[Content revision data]
◆ ◆ ◆ ◆ ◆ ◆ ◆

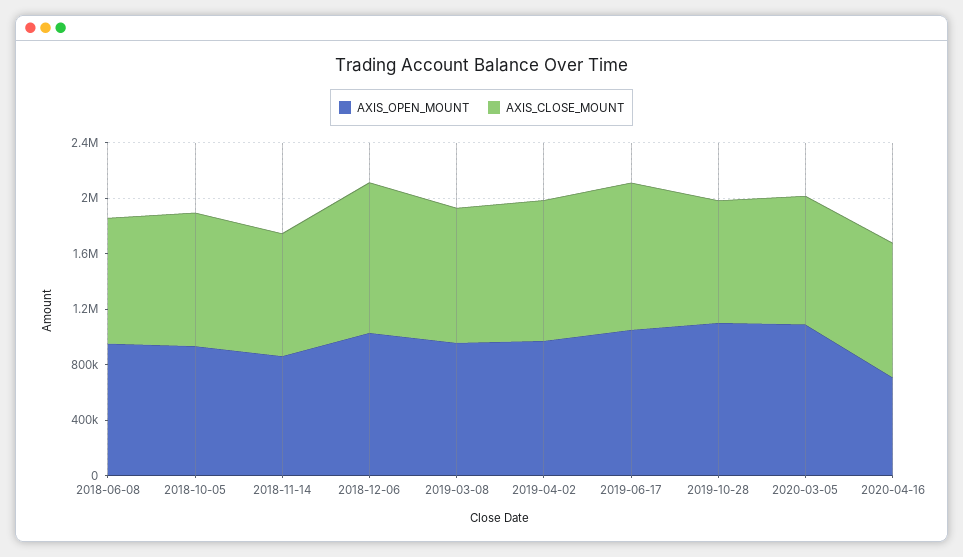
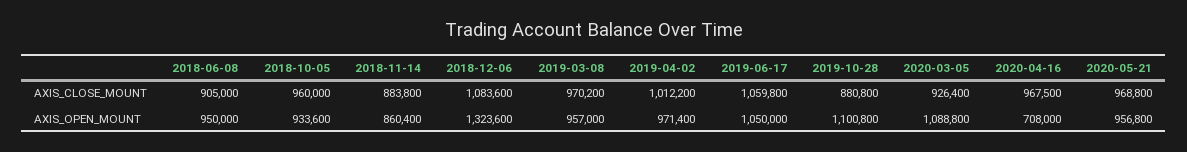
AXIS_OPEN_MOUNT, 2018-12-06: 1000000 -> 1323600
AXIS_CLOSE_MOUNT, 2020-05-21: none -> 968800
AXIS_OPEN_MOUNT, 2020-05-21: none -> 956800

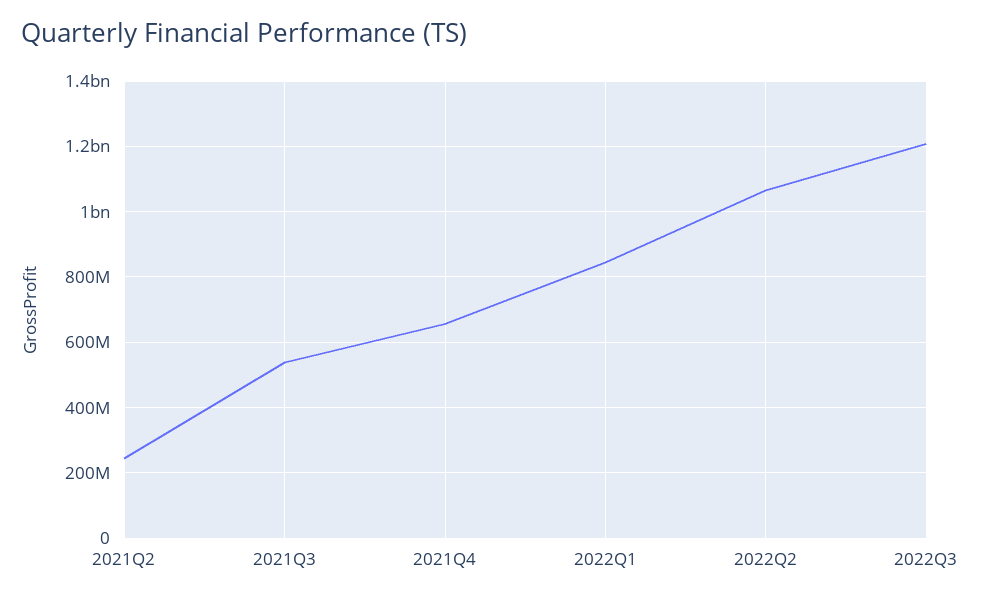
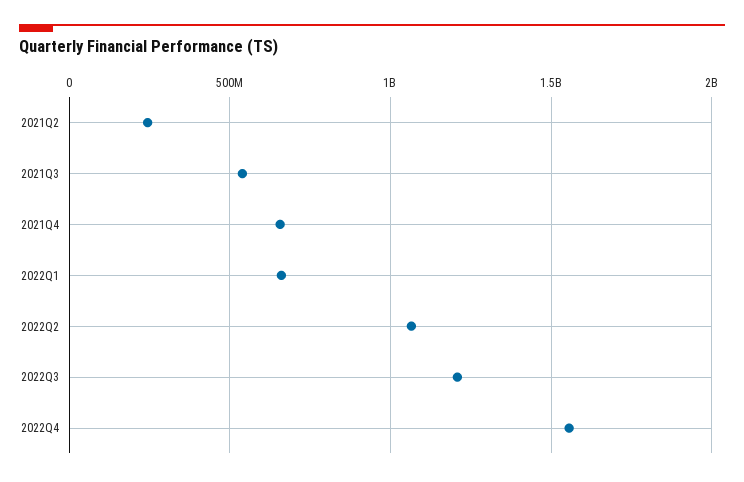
2022Q1: 840000000 -> 650000000
2022Q4: none -> 1550000000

◆ ◆ ◆ ◆ ◆ ◆ ◆

The task » Word for word, copy the line containing "2022Q1: 840000000 -> 650000000" and each line after it to the end of the records, and nothing besides.

Completed exercise »
2022Q1: 840000000 -> 650000000
2022Q4: none -> 1550000000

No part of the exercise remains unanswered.